Compass Minerals Intl. - CMP - close: 52.96 change: -4.72 stop: 52.35
We had a wide stop loss on CMP because we knew the stock could be volatile. When Alcoa (AA -7%) announced they were cutting back on production it affected anything related to commodities. Another sharp rise for the U.S. dollar could also account for the weakness in CMP. Shares of CMP plunged 8.1% and while they haven't broken what could be support at $52.50 or its 50-dma yet we are electing to exit early. The stock might dip toward the top of its broken bearish channel or the $50.00 level before trying to rebound. We would keep CMP on your watch list.

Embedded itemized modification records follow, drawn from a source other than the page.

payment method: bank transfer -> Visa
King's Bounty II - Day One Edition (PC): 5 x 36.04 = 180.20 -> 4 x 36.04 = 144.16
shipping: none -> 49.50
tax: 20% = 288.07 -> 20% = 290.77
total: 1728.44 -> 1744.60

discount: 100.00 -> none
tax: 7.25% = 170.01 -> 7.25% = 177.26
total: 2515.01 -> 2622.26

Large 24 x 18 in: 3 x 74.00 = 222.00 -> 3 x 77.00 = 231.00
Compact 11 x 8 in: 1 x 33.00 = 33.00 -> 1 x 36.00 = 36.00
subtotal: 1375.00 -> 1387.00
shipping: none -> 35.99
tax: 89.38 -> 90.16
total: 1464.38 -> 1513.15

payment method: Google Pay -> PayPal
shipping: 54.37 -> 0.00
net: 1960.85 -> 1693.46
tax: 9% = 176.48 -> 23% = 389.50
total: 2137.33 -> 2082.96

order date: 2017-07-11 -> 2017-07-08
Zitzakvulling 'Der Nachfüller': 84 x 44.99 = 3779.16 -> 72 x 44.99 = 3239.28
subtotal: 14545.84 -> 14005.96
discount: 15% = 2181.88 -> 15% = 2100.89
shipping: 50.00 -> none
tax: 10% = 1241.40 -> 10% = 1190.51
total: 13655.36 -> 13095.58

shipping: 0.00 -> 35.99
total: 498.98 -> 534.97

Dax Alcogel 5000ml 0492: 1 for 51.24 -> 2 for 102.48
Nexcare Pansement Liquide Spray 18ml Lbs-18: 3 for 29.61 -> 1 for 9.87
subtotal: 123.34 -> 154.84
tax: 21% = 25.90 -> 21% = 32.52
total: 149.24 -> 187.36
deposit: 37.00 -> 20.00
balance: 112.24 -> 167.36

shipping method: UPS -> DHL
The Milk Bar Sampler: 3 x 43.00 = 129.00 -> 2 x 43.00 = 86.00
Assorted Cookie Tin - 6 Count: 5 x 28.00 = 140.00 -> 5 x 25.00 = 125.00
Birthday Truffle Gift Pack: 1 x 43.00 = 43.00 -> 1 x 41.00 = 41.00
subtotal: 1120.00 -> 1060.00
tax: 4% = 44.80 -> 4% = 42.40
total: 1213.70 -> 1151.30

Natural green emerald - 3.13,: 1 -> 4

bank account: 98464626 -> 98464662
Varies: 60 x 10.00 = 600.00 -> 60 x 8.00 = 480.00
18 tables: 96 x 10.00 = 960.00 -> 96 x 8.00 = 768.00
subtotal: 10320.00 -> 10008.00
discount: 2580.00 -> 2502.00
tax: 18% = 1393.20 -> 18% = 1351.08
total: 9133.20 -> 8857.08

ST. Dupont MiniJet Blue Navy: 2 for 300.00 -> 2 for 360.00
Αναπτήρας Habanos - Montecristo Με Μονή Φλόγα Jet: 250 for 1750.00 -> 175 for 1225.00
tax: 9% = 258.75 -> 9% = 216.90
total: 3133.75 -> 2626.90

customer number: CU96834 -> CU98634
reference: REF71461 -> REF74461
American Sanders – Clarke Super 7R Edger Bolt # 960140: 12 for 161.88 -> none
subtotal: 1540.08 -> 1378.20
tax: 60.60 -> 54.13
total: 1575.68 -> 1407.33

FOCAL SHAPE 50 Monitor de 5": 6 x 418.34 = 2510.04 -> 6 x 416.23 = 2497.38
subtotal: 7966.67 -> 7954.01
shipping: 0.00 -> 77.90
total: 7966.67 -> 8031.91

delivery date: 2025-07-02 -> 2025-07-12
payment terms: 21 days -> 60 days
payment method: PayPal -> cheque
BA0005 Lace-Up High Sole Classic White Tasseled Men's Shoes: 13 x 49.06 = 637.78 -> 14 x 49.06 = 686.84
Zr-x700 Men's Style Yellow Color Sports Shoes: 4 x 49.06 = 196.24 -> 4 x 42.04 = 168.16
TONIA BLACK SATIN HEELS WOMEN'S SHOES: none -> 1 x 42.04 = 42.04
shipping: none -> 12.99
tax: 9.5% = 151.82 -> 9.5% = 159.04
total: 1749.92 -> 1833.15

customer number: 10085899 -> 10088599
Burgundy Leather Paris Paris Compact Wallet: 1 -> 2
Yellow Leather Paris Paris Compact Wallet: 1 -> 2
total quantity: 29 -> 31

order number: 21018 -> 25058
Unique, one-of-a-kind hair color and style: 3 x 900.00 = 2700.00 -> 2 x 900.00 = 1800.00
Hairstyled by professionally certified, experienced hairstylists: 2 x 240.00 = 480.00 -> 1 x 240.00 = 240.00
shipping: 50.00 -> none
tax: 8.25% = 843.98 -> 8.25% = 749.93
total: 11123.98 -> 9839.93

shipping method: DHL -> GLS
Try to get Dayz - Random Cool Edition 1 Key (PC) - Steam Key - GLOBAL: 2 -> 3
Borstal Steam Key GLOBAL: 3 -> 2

Hess Corp. - HES - close: 56.64 change: -5.68 stop: 56.95
The recent decoupling between rising oil stocks and falling oil prices may ended today. While not all oil stocks were on the rise shares of HES had been out performing the sector and the markets. Today's 5% drop in crude oil sparked a 9% sell-off in HES. The stock hit our stop loss at $56.95 ending the play.
This has not been a good play for us. Yesterday the stock gapped open higher and sticking us with a poor entry point at $64.25. Today we're stopped out.
Traders might want to switch to bearish positions if HES breaks down under $55.00. You could target the $45 region.